▶ **EXERCISE INSTRUCTIONS**
Line by line, return everything in the listing exactly.

=== RECORDS SHOWN ===

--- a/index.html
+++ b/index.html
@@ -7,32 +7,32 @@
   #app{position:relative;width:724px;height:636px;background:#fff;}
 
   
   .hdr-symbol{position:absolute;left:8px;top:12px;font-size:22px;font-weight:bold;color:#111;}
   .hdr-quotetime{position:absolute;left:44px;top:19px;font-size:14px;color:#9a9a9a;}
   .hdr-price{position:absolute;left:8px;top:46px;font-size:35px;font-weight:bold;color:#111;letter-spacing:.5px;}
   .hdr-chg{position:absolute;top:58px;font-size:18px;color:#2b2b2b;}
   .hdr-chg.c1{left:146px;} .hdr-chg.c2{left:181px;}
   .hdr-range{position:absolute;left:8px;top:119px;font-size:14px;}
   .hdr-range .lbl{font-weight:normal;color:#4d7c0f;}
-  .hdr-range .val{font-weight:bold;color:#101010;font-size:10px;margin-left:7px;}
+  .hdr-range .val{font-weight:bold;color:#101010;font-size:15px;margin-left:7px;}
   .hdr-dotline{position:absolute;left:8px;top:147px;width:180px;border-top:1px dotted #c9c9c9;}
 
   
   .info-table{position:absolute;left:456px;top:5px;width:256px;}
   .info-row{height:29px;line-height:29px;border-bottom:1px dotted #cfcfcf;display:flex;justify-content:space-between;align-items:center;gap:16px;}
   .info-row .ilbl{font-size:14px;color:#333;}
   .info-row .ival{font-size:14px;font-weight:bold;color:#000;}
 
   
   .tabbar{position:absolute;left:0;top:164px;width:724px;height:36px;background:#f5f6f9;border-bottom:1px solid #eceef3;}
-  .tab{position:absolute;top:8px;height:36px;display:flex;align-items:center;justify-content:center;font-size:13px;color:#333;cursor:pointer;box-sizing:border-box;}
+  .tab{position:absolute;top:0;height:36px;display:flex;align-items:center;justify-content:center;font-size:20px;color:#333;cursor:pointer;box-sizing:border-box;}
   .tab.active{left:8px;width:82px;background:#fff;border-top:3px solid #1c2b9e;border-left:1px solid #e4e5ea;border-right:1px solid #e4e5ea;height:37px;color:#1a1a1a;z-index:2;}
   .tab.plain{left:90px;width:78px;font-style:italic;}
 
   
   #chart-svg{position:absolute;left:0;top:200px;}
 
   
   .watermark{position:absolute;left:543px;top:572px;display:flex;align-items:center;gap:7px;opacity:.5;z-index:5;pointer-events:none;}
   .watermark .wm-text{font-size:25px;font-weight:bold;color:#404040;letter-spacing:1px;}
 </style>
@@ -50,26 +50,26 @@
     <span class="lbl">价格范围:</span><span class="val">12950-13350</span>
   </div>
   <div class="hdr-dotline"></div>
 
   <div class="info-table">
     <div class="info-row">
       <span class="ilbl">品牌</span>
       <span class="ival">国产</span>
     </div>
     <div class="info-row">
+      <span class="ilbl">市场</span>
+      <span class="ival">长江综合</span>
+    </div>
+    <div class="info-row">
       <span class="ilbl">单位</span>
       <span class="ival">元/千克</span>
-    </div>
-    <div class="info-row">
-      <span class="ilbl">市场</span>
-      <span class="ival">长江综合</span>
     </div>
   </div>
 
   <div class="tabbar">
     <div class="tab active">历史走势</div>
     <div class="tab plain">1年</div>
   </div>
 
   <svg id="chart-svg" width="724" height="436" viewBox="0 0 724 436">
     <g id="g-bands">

===

▶ **RESULT BELOW**
--- a/index.html
+++ b/index.html
@@ -7,32 +7,32 @@
   #app{position:relative;width:724px;height:636px;background:#fff;}
 
   
   .hdr-symbol{position:absolute;left:8px;top:12px;font-size:22px;font-weight:bold;color:#111;}
   .hdr-quotetime{position:absolute;left:44px;top:19px;font-size:14px;color:#9a9a9a;}
   .hdr-price{position:absolute;left:8px;top:46px;font-size:35px;font-weight:bold;color:#111;letter-spacing:.5px;}
   .hdr-chg{position:absolute;top:58px;font-size:18px;color:#2b2b2b;}
   .hdr-chg.c1{left:146px;} .hdr-chg.c2{left:181px;}
   .hdr-range{position:absolute;left:8px;top:119px;font-size:14px;}
   .hdr-range .lbl{font-weight:normal;color:#4d7c0f;}
-  .hdr-range .val{font-weight:bold;color:#101010;font-size:10px;margin-left:7px;}
+  .hdr-range .val{font-weight:bold;color:#101010;font-size:15px;margin-left:7px;}
   .hdr-dotline{position:absolute;left:8px;top:147px;width:180px;border-top:1px dotted #c9c9c9;}
 
   
   .info-table{position:absolute;left:456px;top:5px;width:256px;}
   .info-row{height:29px;line-height:29px;border-bottom:1px dotted #cfcfcf;display:flex;justify-content:space-between;align-items:center;gap:16px;}
   .info-row .ilbl{font-size:14px;color:#333;}
   .info-row .ival{font-size:14px;font-weight:bold;color:#000;}
 
   
   .tabbar{position:absolute;left:0;top:164px;width:724px;height:36px;background:#f5f6f9;border-bottom:1px solid #eceef3;}
-  .tab{position:absolute;top:8px;height:36px;display:flex;align-items:center;justify-content:center;font-size:13px;color:#333;cursor:pointer;box-sizing:border-box;}
+  .tab{position:absolute;top:0;height:36px;display:flex;align-items:center;justify-content:center;font-size:20px;color:#333;cursor:pointer;box-sizing:border-box;}
   .tab.active{left:8px;width:82px;background:#fff;border-top:3px solid #1c2b9e;border-left:1px solid #e4e5ea;border-right:1px solid #e4e5ea;height:37px;color:#1a1a1a;z-index:2;}
   .tab.plain{left:90px;width:78px;font-style:italic;}
 
   
   #chart-svg{position:absolute;left:0;top:200px;}
 
   
   .watermark{position:absolute;left:543px;top:572px;display:flex;align-items:center;gap:7px;opacity:.5;z-index:5;pointer-events:none;}
   .watermark .wm-text{font-size:25px;font-weight:bold;color:#404040;letter-spacing:1px;}
 </style>
@@ -50,26 +50,26 @@
     <span class="lbl">价格范围:</span><span class="val">12950-13350</span>
   </div>
   <div class="hdr-dotline"></div>
 
   <div class="info-table">
     <div class="info-row">
       <span class="ilbl">品牌</span>
       <span class="ival">国产</span>
     </div>
     <div class="info-row">
+      <span class="ilbl">市场</span>
+      <span class="ival">长江综合</span>
+    </div>
+    <div class="info-row">
       <span class="ilbl">单位</span>
       <span class="ival">元/千克</span>
-    </div>
-    <div class="info-row">
-      <span class="ilbl">市场</span>
-      <span class="ival">长江综合</span>
     </div>
   </div>
 
   <div class="tabbar">
     <div class="tab active">历史走势</div>
     <div class="tab plain">1年</div>
   </div>
 
   <svg id="chart-svg" width="724" height="436" viewBox="0 0 724 436">
     <g id="g-bands">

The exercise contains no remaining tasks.